- _Goal of the exercise_
Whenever a line of the entries below holds the string "none", copy that line and return it.

━━━━━ Material for the task

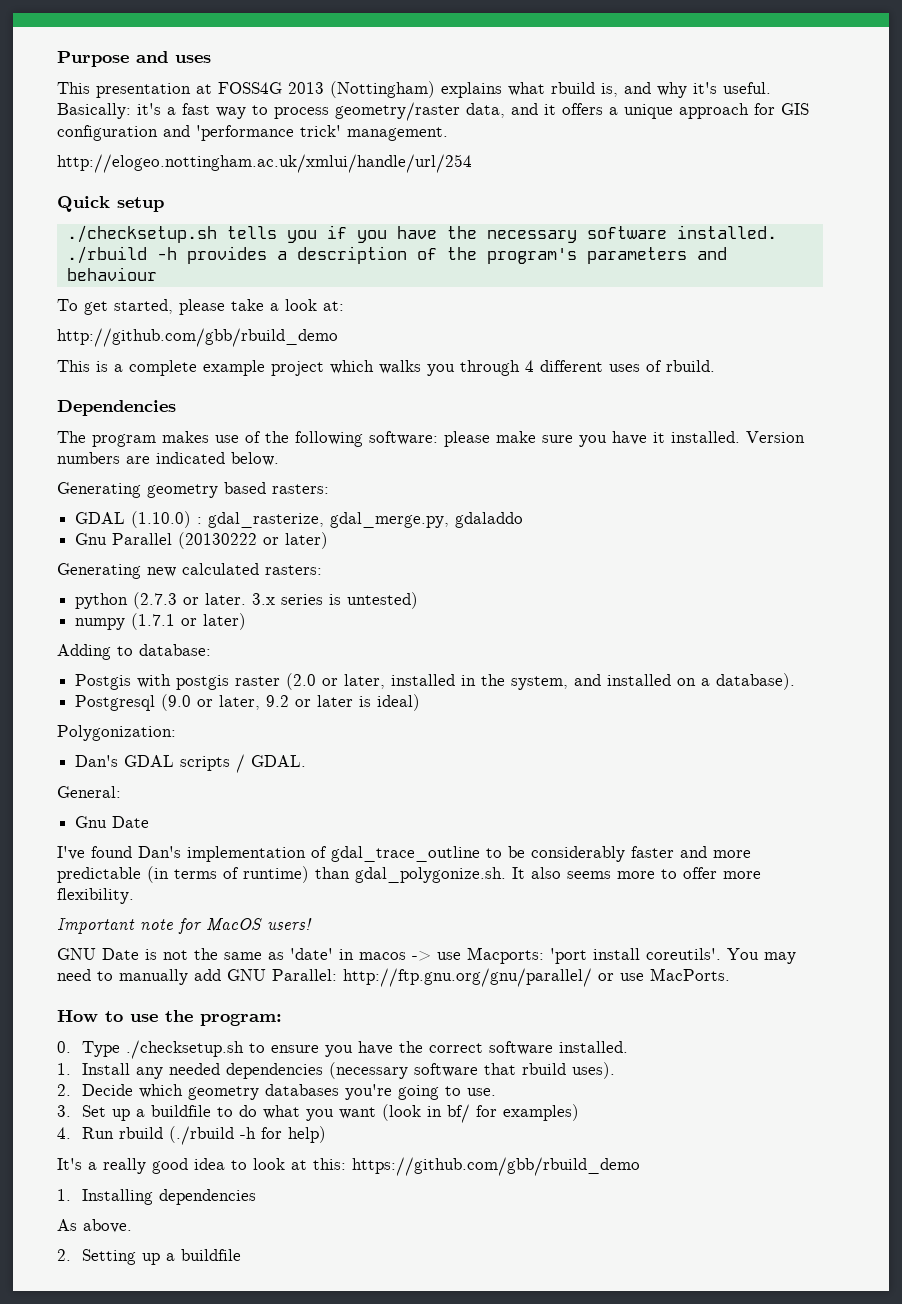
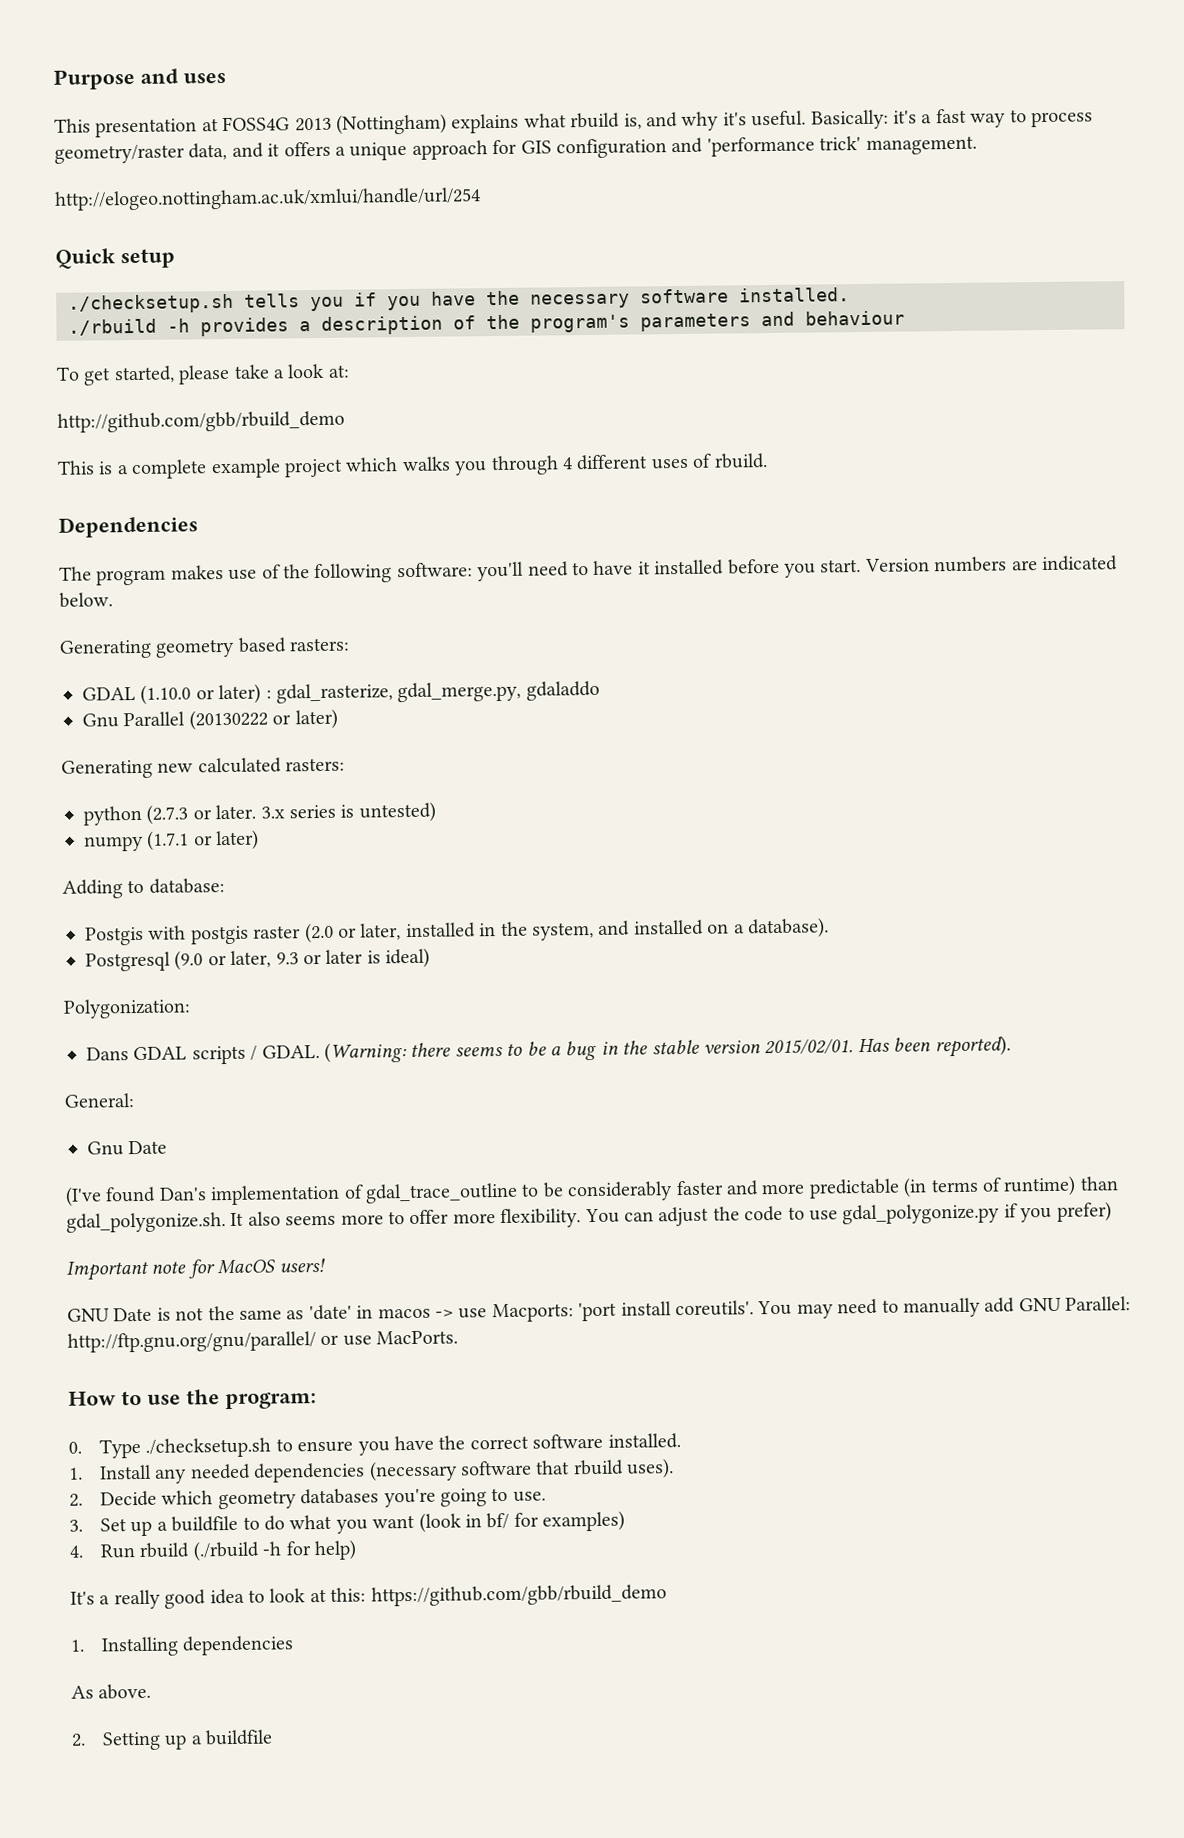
[444,431,740,447] please make sure you have it installed. -> [477,558,862,582] you'll need to have it installed before you start.
[131,511,192,528] (1.10.0) -> [140,683,262,705] (1.10.0 or later)
[266,695,290,707] 9.2 -> [275,952,299,965] 9.3
[75,755,119,767] Dan's -> [86,1047,129,1061] Dans
(307, 761) none -> [324,1035,1011,1063] (Warning: there seems to be a bug in the stable version 2015/02/01. Has been reported).
[57,846,85,860] I've -> [65,1186,102,1207] (I've
(134, 896) none -> [584,1201,1112,1227] You can adjust the code to use gdal_polygonize.py if you prefer)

━━━━━━━━━━

- _Answer to this task_
(307, 761) none -> [324,1035,1011,1063] (Warning: there seems to be a bug in the stable version 2015/02/01. Has been reported).
(134, 896) none -> [584,1201,1112,1227] You can adjust the code to use gdal_polygonize.py if you prefer)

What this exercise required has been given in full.